When witnessed from afar, the deicing process resembles washing a car, albeit at a much larger scale.  High-pressure hoses apply aircraft deicing fluid, or ADF, to most flight surfaces of the aircraft, with a focus on the plane’s wings, engines, and tail.

An aircraft’s wings and tail are designed with specific shapes and dimensions to provide appropriate aerodynamics for proper liftoff and flight.  When snow and ice build up on a plane, it significantly alters the way that air flows over the surfaces, and this may result in loss of lift and, ultimately, a crash.  Therefore, while a driver may wash a car for the sake of cleanliness, a pilot makes the decision to deice the aircraft for the safety of everyone on board.

Aircraft deicing fluids are designed to remove buildups of snow, ice, and frost from aircraft so that they may safely takeoff and fly.  Currently, four types of ADFs are used for this purpose.

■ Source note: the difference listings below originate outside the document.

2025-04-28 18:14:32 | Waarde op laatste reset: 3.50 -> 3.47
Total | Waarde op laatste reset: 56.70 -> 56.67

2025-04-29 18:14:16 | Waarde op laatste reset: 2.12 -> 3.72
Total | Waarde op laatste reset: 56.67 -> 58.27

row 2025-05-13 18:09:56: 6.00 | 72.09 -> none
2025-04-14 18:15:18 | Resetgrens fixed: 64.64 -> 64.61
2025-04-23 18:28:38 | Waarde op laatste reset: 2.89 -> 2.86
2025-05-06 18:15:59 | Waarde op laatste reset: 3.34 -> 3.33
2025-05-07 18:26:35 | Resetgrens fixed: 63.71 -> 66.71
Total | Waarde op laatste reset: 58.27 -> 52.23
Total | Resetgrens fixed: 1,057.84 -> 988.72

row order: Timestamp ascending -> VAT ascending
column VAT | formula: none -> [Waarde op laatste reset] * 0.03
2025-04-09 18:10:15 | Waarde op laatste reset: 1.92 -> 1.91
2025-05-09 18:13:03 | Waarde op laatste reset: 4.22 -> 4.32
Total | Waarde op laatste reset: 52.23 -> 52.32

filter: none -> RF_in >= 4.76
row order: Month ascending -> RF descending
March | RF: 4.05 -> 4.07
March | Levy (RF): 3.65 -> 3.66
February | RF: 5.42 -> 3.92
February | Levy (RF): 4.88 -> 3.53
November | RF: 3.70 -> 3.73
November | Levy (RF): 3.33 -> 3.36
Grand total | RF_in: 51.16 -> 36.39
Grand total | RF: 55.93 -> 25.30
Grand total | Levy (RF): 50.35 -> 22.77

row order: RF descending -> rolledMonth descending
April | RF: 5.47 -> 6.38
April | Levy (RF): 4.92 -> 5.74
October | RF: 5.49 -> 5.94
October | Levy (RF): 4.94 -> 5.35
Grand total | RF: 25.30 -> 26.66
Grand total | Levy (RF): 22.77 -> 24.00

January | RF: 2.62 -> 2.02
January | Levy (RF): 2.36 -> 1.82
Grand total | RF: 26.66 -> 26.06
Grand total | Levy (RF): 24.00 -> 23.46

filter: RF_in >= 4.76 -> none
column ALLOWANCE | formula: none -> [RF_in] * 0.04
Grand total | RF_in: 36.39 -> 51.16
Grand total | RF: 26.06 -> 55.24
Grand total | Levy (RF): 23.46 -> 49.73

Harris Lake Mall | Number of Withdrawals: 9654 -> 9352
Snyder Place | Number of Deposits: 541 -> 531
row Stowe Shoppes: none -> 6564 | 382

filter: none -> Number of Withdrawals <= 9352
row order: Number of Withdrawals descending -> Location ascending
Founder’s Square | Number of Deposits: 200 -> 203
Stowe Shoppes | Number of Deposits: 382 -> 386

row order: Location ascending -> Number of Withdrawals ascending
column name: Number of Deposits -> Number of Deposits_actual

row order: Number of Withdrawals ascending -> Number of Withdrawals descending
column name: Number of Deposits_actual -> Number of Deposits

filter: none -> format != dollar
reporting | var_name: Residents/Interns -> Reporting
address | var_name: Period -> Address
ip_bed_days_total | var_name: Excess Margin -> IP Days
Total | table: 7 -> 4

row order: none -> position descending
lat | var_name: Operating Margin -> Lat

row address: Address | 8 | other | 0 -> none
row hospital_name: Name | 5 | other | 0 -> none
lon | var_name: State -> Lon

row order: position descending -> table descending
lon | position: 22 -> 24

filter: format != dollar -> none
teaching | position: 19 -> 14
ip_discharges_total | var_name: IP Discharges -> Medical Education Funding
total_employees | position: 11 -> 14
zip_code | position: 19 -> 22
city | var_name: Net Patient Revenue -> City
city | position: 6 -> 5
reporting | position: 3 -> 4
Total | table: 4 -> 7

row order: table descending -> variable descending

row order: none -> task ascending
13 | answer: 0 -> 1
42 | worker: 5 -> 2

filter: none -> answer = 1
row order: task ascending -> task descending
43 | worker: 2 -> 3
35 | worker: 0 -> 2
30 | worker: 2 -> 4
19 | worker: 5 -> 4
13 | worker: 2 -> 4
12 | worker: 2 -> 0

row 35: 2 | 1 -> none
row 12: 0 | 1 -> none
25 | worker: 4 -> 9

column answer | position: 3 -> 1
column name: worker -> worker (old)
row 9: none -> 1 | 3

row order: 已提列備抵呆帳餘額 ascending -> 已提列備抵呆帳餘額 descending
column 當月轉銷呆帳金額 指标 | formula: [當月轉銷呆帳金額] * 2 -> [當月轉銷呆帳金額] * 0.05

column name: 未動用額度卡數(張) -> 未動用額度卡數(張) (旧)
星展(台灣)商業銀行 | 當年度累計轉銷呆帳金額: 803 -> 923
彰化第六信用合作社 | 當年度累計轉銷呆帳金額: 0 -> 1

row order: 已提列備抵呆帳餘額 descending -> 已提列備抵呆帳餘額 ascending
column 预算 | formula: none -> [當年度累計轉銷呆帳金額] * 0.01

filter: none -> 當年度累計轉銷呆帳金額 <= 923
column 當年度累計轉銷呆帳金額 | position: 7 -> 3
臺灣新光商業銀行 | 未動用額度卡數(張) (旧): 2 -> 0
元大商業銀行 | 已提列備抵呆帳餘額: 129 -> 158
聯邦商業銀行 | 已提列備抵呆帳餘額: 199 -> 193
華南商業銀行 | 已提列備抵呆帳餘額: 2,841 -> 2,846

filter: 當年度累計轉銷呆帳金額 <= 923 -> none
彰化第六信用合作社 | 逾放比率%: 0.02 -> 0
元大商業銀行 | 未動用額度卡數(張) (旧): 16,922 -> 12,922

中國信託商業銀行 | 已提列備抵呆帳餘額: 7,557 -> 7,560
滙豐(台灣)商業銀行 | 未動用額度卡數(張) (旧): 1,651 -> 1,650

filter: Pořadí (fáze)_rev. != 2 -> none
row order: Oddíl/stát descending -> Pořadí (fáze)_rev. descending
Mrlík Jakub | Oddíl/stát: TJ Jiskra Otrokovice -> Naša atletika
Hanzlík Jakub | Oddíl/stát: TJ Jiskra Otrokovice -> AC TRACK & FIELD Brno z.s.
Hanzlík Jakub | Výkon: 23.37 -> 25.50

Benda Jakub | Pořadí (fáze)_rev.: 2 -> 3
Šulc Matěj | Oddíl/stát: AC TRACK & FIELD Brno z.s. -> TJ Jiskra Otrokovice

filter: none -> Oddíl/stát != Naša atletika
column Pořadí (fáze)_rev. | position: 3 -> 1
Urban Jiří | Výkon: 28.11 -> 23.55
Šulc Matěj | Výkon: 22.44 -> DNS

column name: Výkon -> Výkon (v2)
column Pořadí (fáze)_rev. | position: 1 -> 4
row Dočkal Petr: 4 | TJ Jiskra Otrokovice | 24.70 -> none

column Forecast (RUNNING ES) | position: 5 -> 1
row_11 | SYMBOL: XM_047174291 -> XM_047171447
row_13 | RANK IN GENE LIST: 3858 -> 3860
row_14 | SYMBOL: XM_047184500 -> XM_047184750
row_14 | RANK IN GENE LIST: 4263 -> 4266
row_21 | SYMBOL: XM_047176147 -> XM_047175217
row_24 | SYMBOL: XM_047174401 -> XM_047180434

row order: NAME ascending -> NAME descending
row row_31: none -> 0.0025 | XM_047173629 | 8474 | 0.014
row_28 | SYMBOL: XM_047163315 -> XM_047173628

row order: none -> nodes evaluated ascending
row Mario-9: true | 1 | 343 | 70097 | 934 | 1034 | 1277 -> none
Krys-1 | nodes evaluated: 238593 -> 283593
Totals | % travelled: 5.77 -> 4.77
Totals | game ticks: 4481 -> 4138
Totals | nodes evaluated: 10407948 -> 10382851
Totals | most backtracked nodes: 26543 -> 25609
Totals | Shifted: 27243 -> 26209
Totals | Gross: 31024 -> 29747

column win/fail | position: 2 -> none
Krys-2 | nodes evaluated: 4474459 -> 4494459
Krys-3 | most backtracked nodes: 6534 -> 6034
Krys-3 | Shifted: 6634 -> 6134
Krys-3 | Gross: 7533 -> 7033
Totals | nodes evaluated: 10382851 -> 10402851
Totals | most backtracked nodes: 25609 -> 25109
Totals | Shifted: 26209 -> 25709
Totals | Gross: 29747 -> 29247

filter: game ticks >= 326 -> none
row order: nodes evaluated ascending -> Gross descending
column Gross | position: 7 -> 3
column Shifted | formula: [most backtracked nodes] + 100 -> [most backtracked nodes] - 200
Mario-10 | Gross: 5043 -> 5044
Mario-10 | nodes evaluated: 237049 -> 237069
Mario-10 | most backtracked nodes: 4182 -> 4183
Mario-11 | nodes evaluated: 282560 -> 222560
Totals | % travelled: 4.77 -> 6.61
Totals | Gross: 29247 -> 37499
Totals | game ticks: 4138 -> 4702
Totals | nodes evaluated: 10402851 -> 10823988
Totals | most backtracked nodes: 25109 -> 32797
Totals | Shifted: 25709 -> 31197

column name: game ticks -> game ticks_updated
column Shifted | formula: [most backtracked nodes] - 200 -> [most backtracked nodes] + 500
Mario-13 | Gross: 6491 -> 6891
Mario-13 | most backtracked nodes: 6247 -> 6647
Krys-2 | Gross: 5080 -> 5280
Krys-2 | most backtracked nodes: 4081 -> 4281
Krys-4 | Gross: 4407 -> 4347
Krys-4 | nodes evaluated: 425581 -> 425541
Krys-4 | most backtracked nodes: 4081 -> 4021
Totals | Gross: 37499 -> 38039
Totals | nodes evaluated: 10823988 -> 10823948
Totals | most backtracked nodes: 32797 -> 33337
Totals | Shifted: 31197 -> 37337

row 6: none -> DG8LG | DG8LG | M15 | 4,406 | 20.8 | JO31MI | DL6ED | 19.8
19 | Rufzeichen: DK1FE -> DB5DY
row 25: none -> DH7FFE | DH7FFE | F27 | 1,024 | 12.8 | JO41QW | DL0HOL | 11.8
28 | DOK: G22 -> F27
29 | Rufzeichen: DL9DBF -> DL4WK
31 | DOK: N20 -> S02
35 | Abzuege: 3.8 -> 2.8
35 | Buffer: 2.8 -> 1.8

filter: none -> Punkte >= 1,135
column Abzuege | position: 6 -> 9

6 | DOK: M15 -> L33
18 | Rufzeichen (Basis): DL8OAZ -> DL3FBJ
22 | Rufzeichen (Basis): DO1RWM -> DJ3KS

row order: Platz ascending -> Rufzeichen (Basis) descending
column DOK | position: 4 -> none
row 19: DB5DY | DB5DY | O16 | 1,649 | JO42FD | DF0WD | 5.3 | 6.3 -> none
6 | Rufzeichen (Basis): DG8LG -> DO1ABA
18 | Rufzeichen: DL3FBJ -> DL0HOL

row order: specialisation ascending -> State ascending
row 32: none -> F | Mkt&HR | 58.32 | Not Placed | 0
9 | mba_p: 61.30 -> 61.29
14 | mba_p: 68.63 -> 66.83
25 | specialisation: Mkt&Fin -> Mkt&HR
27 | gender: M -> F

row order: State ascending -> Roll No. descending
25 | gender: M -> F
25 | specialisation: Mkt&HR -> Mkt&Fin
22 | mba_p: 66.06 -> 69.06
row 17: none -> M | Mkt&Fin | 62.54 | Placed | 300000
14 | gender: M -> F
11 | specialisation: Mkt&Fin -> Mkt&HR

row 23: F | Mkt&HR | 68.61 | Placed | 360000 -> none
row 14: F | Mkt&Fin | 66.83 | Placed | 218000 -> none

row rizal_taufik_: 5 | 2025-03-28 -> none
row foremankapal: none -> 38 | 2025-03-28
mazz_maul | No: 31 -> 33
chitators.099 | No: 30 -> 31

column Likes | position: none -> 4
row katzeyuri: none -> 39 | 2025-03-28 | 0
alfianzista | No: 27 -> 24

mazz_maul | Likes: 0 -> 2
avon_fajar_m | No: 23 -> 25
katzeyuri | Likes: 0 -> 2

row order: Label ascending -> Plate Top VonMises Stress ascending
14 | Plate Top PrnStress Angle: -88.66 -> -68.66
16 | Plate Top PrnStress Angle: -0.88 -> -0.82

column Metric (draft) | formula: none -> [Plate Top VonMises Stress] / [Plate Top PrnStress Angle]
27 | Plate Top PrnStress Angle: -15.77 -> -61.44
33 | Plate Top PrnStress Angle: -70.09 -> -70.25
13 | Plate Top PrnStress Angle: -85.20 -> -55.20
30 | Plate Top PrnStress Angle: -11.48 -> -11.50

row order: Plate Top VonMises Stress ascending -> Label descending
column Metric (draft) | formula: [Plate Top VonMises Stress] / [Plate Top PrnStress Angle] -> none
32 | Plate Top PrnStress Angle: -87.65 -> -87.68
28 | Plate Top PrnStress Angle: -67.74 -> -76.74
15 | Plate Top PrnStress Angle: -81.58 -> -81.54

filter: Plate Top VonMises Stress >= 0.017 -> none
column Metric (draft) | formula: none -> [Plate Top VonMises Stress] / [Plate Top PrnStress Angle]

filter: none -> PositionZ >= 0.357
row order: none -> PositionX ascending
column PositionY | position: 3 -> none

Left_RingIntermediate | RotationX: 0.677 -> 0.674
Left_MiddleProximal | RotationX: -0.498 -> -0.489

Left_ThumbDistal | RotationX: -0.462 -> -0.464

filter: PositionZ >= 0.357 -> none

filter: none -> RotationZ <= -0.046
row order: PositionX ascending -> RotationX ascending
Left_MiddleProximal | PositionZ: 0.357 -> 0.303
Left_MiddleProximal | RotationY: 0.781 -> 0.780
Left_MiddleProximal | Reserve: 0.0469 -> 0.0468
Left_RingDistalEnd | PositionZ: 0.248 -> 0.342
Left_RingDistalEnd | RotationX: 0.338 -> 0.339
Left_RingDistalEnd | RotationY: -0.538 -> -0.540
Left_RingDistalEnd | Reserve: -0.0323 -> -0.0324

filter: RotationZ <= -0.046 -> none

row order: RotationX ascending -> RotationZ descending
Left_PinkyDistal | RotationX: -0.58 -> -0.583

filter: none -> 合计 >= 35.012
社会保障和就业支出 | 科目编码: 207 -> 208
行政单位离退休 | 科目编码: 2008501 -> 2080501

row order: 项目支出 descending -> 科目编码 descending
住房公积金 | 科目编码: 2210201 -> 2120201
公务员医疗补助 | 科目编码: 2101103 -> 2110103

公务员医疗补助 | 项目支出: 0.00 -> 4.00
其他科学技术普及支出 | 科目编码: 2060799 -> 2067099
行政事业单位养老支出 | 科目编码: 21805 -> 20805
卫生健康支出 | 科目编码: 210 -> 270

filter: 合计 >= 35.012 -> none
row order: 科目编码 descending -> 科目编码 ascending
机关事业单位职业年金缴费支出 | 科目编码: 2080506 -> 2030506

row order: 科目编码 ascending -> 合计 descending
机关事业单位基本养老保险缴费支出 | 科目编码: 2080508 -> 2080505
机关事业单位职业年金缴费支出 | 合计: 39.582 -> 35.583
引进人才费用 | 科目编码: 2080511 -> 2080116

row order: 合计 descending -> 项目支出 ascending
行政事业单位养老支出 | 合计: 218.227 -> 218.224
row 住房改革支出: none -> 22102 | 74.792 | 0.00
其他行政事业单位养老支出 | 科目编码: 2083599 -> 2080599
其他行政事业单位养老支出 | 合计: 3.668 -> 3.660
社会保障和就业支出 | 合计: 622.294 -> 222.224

Type I is effective for only a short time, as it tends to come off surfaces shortly after being applied.  It is typically dyed orange in order to be easily identified.

Type II fluids remain on aircraft longer than Type I, and are shed only when a plane reaches a speed of 124 mph (200 km/hr).  Type II fluids are typically used on larger aircraft, and are usually a pale yellow color.

Type III fluids are a mix between Type I and Type II, and are used primarily on slower aircraft.  Type III fluids are also usually light yellow.

Type IV fluids are similar to Type II, although they remain on aircraft longer.  Because of this, Type IV fluids, which are generally dyed green, are increasing in use and popularity over Type II fluids.

According to a study published by Nasa in 2008, 9.5% of the total number of fatal commercial aircraft accidents were caused by icing issues.  Icing is so dangerous that the U.S. Army has strict regulations about flying in icing conditions, to wit: “…aircraft will not be flown into known or forecast severe icing conditions.”  Researchers are constantly looking for new and better ways of making flying under wintry conditions safer for all concerned, but the current system has effectively curtailed accidents in recent years.